▸ **Assignment**:
Beneath this line sits some data. Return only its lines from the one holding "html: <div> <div>Hourly_Site_1</div>" through the one holding "text: working ->", inclusive, exactly, with the images removed.

Records for this task section start

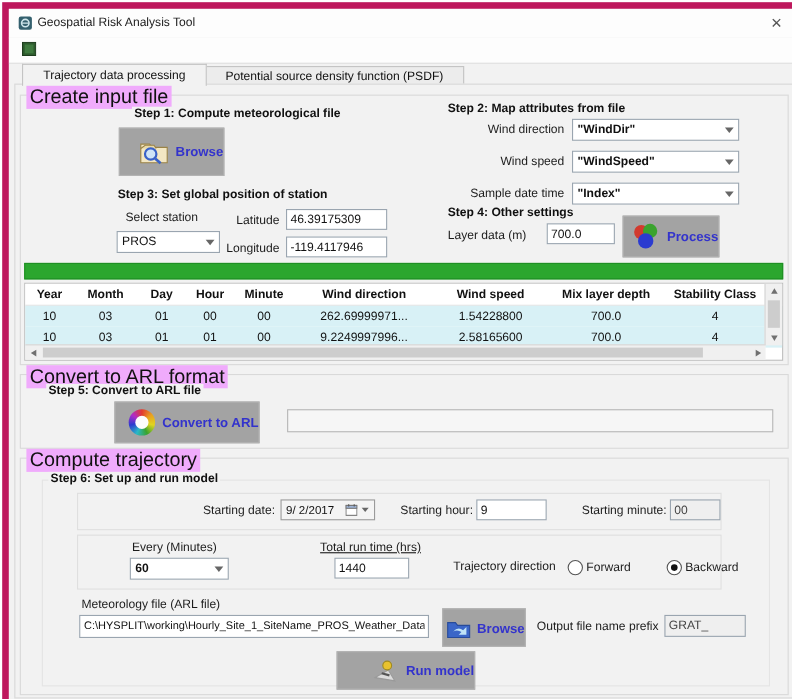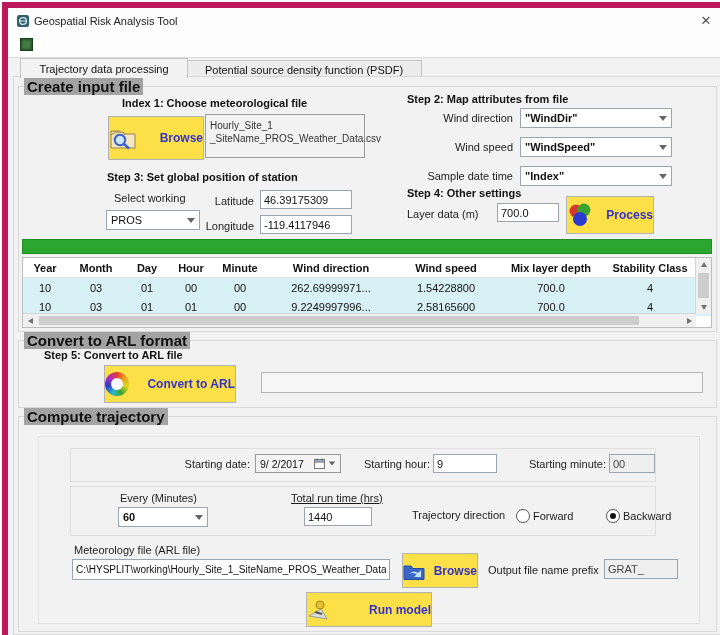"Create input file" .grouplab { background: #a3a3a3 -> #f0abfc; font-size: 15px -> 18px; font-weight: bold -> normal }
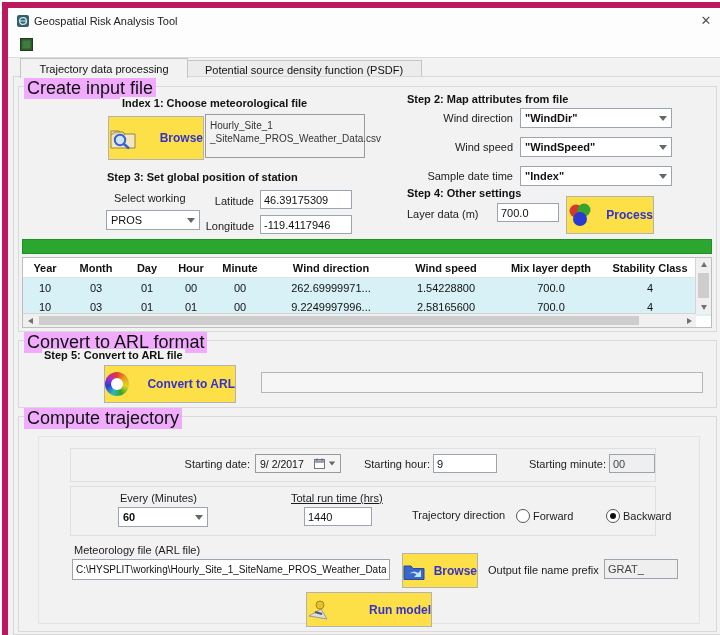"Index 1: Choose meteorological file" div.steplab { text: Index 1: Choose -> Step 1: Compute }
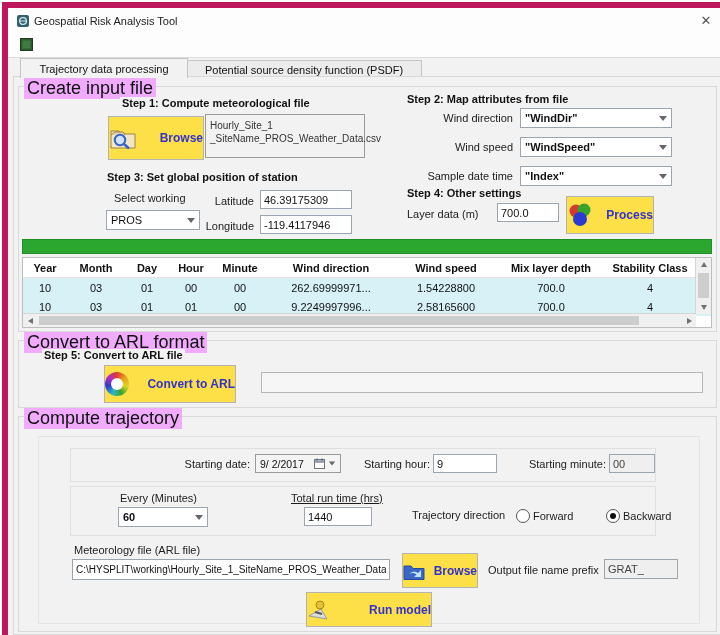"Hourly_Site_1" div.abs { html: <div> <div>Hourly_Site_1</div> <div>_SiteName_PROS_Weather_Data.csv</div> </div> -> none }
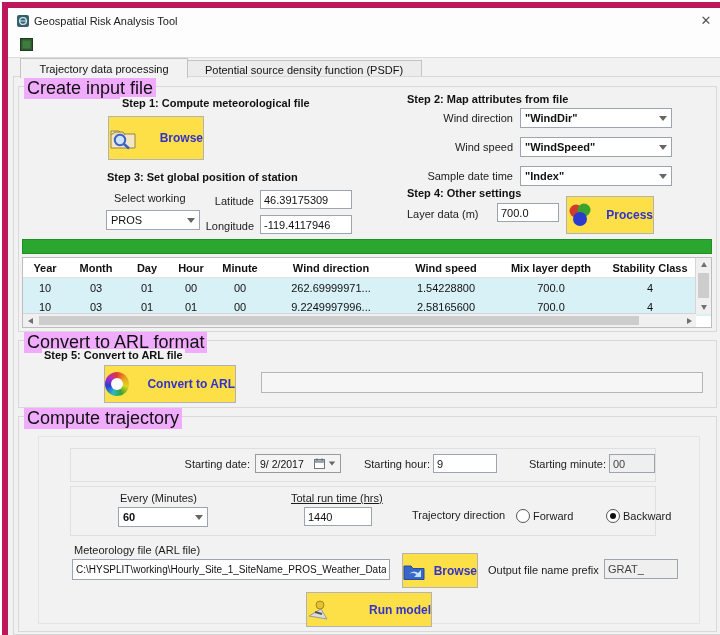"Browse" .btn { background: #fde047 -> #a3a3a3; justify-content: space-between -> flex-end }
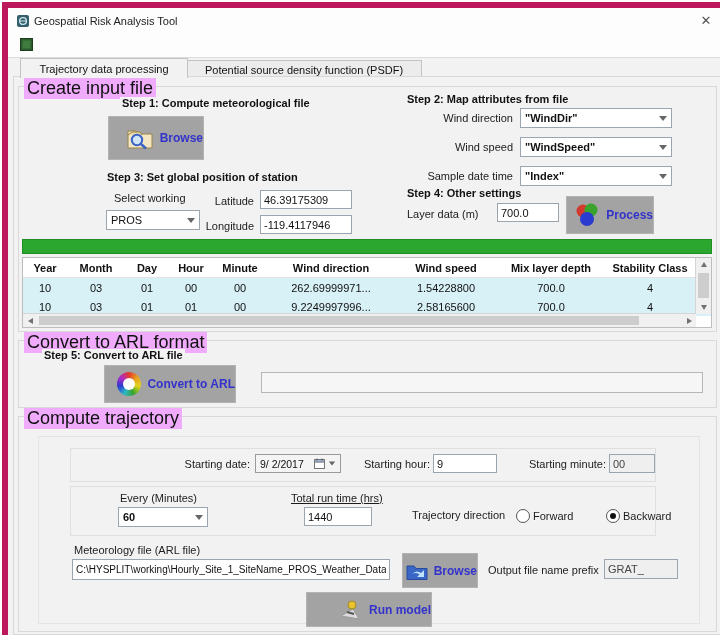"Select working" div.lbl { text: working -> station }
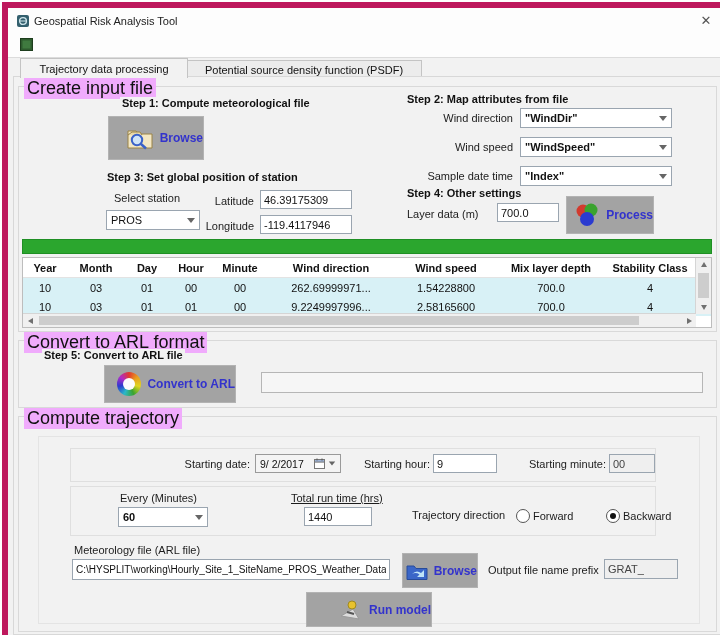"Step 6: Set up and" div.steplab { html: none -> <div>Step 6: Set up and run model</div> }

Records for this task section end

▸ **Response to this exercise**:
"Hourly_Site_1" div.abs { html: <div> <div>Hourly_Site_1</div> <div>_SiteName_PROS_Weather_Data.csv</div> </div> -> none }
"Browse" .btn { background: #fde047 -> #a3a3a3; justify-content: space-between -> flex-end }
"Select working" div.lbl { text: working -> station }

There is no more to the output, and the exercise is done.